__Instructions for the task__: Retype, word for word, every line from the one holding "[55,253,605,270] [55,274,177,287] Collects" through the one holding "[54,989,86,1001] You ->" in the entries below, both included, and only those lines.

__Available data__:
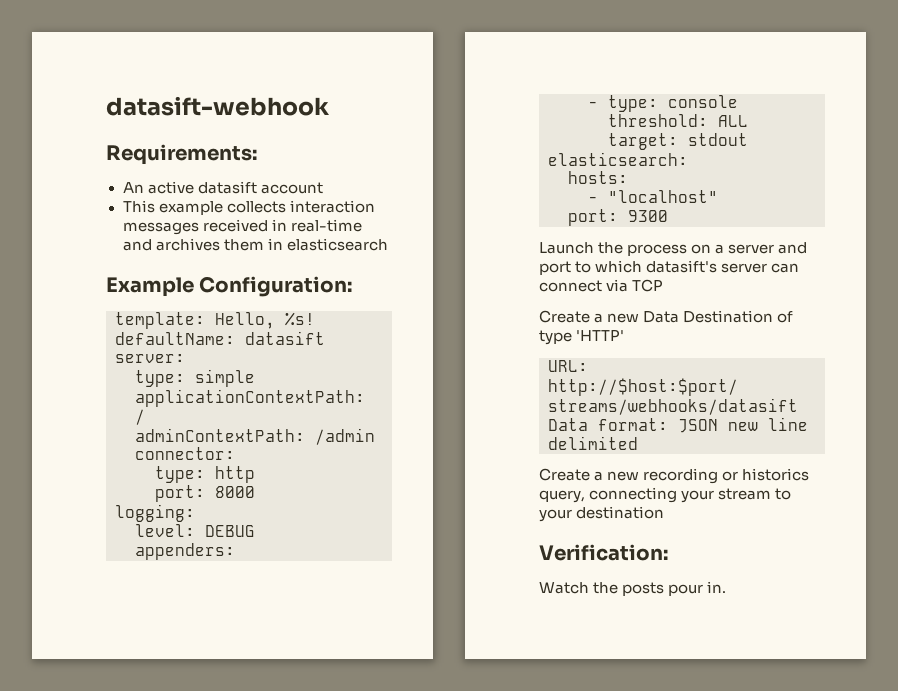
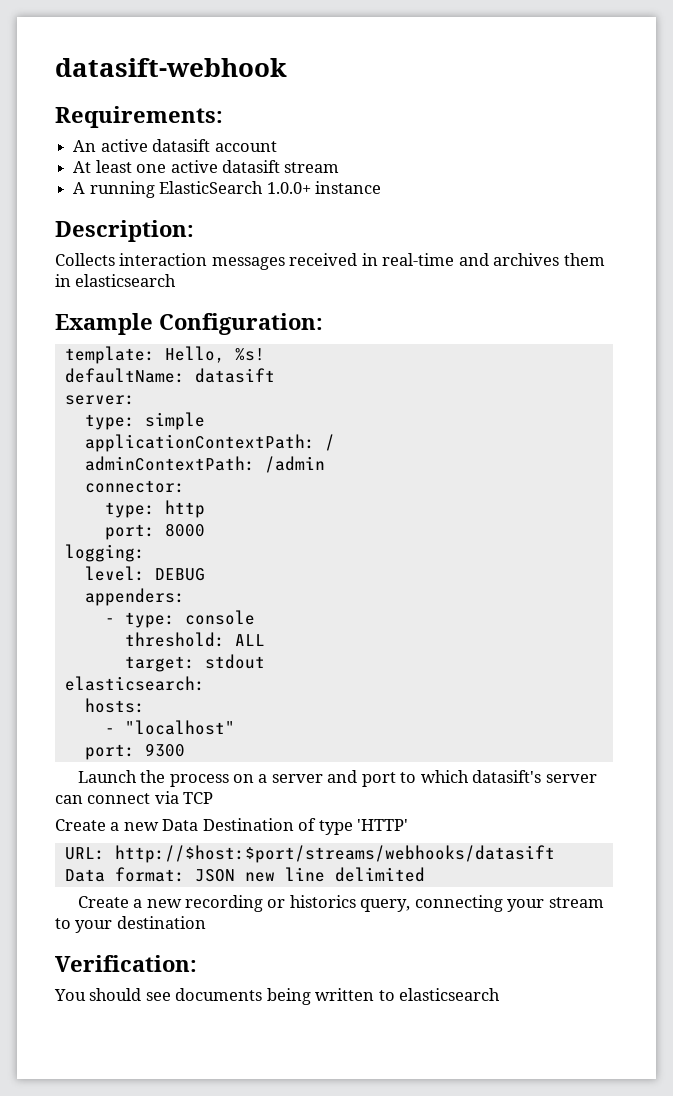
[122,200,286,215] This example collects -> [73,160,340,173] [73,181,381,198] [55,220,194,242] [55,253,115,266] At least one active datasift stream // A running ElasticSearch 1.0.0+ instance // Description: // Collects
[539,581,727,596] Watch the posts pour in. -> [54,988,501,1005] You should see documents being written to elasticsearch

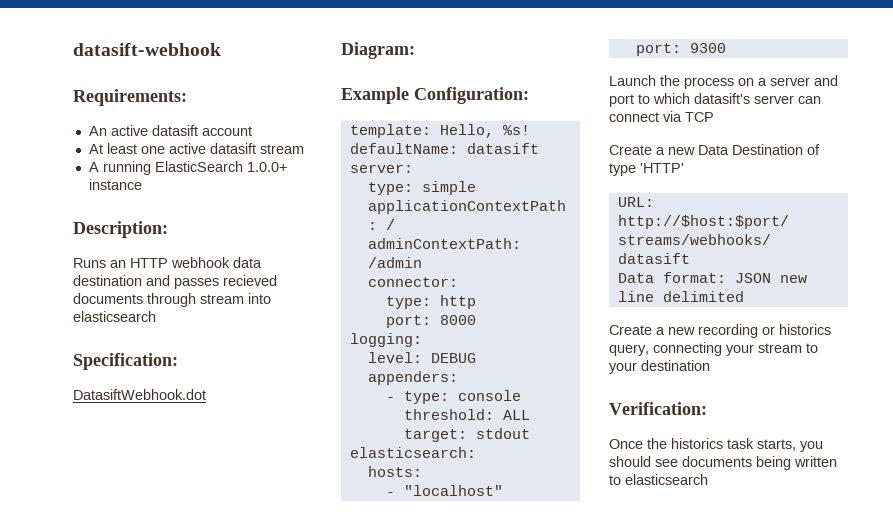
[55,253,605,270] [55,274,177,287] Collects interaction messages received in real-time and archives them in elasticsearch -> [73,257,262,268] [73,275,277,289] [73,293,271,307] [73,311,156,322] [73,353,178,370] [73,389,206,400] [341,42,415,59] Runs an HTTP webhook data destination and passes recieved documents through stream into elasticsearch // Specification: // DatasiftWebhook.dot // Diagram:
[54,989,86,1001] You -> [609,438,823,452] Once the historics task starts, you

==

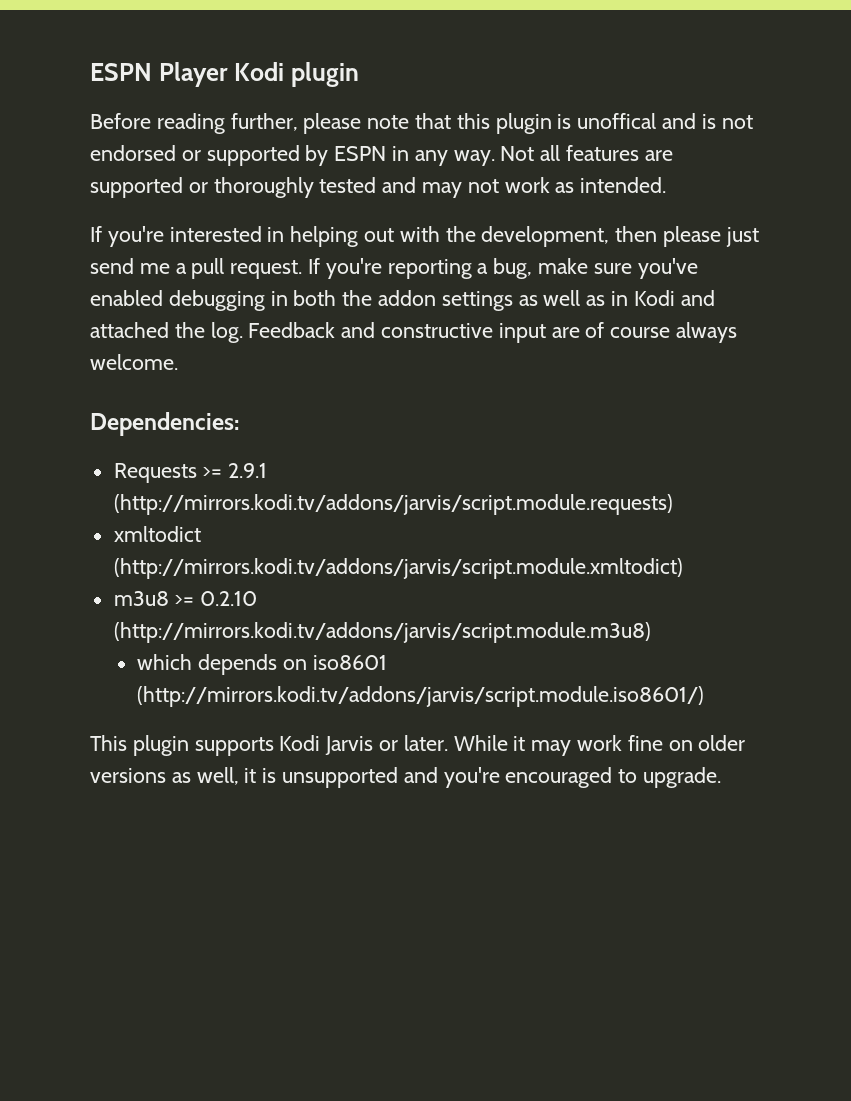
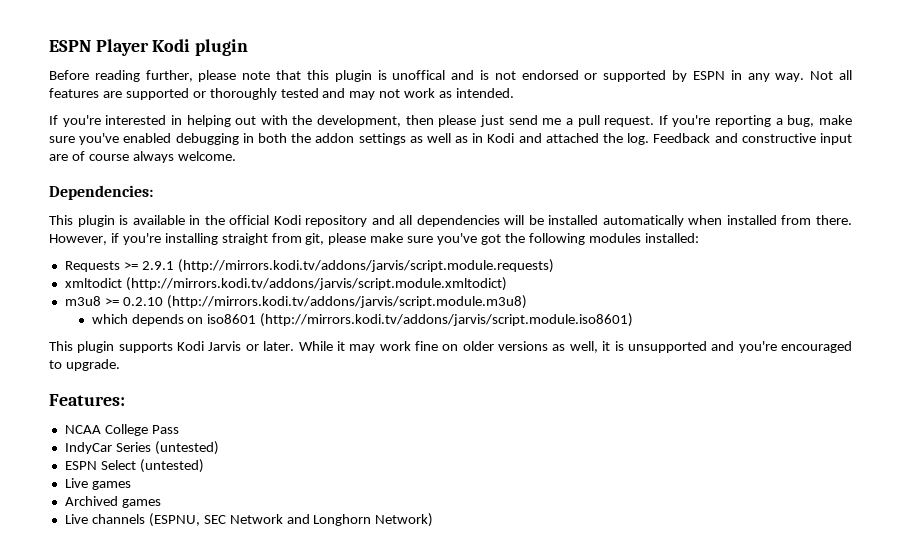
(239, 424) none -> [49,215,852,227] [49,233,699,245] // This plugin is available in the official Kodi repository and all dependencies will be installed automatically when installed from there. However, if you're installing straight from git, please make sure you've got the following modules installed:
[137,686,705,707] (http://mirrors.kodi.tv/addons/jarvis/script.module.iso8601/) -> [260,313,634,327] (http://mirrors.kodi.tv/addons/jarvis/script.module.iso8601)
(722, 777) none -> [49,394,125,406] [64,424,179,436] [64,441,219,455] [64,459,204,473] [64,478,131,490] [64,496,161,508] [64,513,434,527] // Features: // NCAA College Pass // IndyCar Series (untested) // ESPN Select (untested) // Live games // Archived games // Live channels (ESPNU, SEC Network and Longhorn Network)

__Answer below__:
[55,253,605,270] [55,274,177,287] Collects interaction messages received in real-time and archives them in elasticsearch -> [73,257,262,268] [73,275,277,289] [73,293,271,307] [73,311,156,322] [73,353,178,370] [73,389,206,400] [341,42,415,59] Runs an HTTP webhook data destination and passes recieved documents through stream into elasticsearch // Specification: // DatasiftWebhook.dot // Diagram:
[54,989,86,1001] You -> [609,438,823,452] Once the historics task starts, you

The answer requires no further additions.